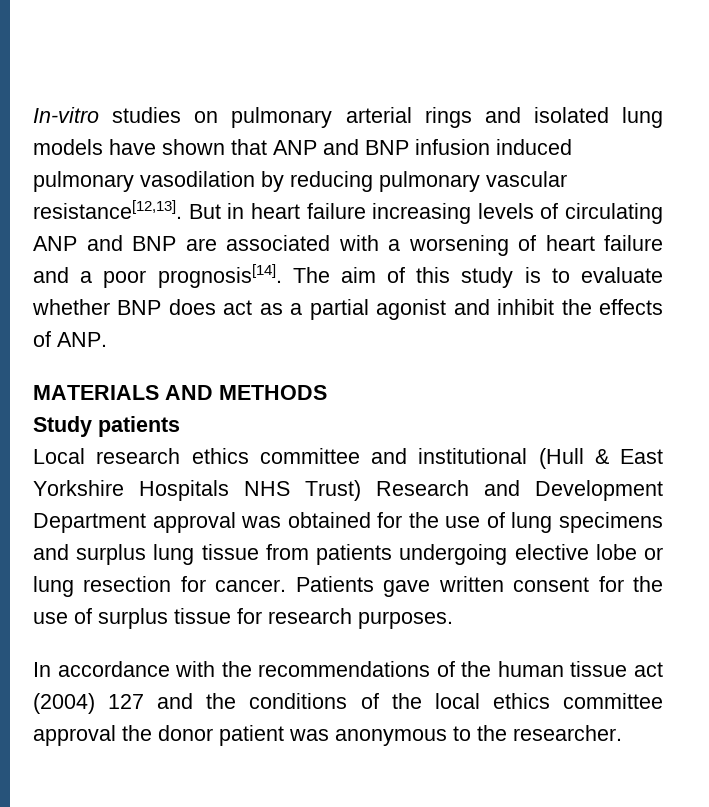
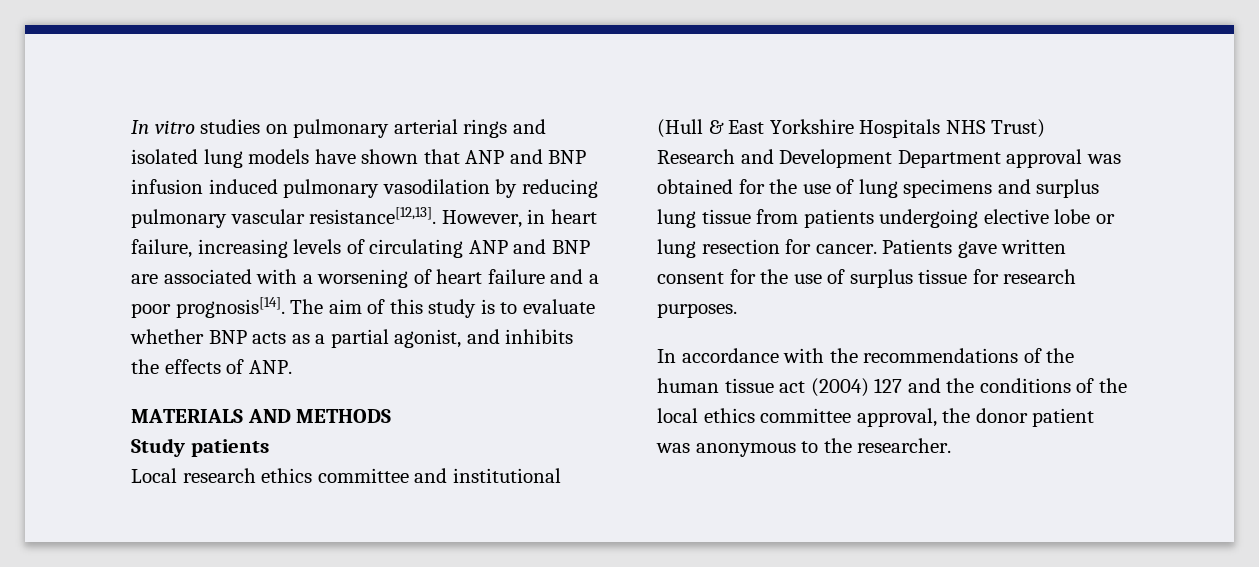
- In-vitro studies on pulmonary arterial rings and isolated lung models have shown that ANP and BNP infusion induced pulmonary vasodilation by reducing pulmonary vascular resistance[12,13].
+ In vitro studies on pulmonary arterial rings and isolated lung models have shown that ANP and BNP infusion induced pulmonary vasodilation by reducing pulmonary vascular resistance[12,13].
- But in heart failure increasing levels of circulating ANP and BNP are associated with a worsening of heart failure and a poor prognosis[14].
+ However, in heart failure, increasing levels of circulating ANP and BNP are associated with a worsening of heart failure and a poor prognosis[14].
- The aim of this study is to evaluate whether BNP does act as a partial agonist and inhibit the effects of ANP.
+ The aim of this study is to evaluate whether BNP acts as a partial agonist, and inhibits the effects of ANP.
- In accordance with the recommendations of the human tissue act (2004) 127 and the conditions of the local ethics committee approval the donor patient was anonymous to the researcher.
+ In accordance with the recommendations of the human tissue act (2004) 127 and the conditions of the local ethics committee approval, the donor patient was anonymous to the researcher.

YOUR TASK: Find each line above that contains "heart", and copy those lines.

SOLUTION BELOW:
- But in heart failure increasing levels of circulating ANP and BNP are associated with a worsening of heart failure and a poor prognosis[14].
+ However, in heart failure, increasing levels of circulating ANP and BNP are associated with a worsening of heart failure and a poor prognosis[14].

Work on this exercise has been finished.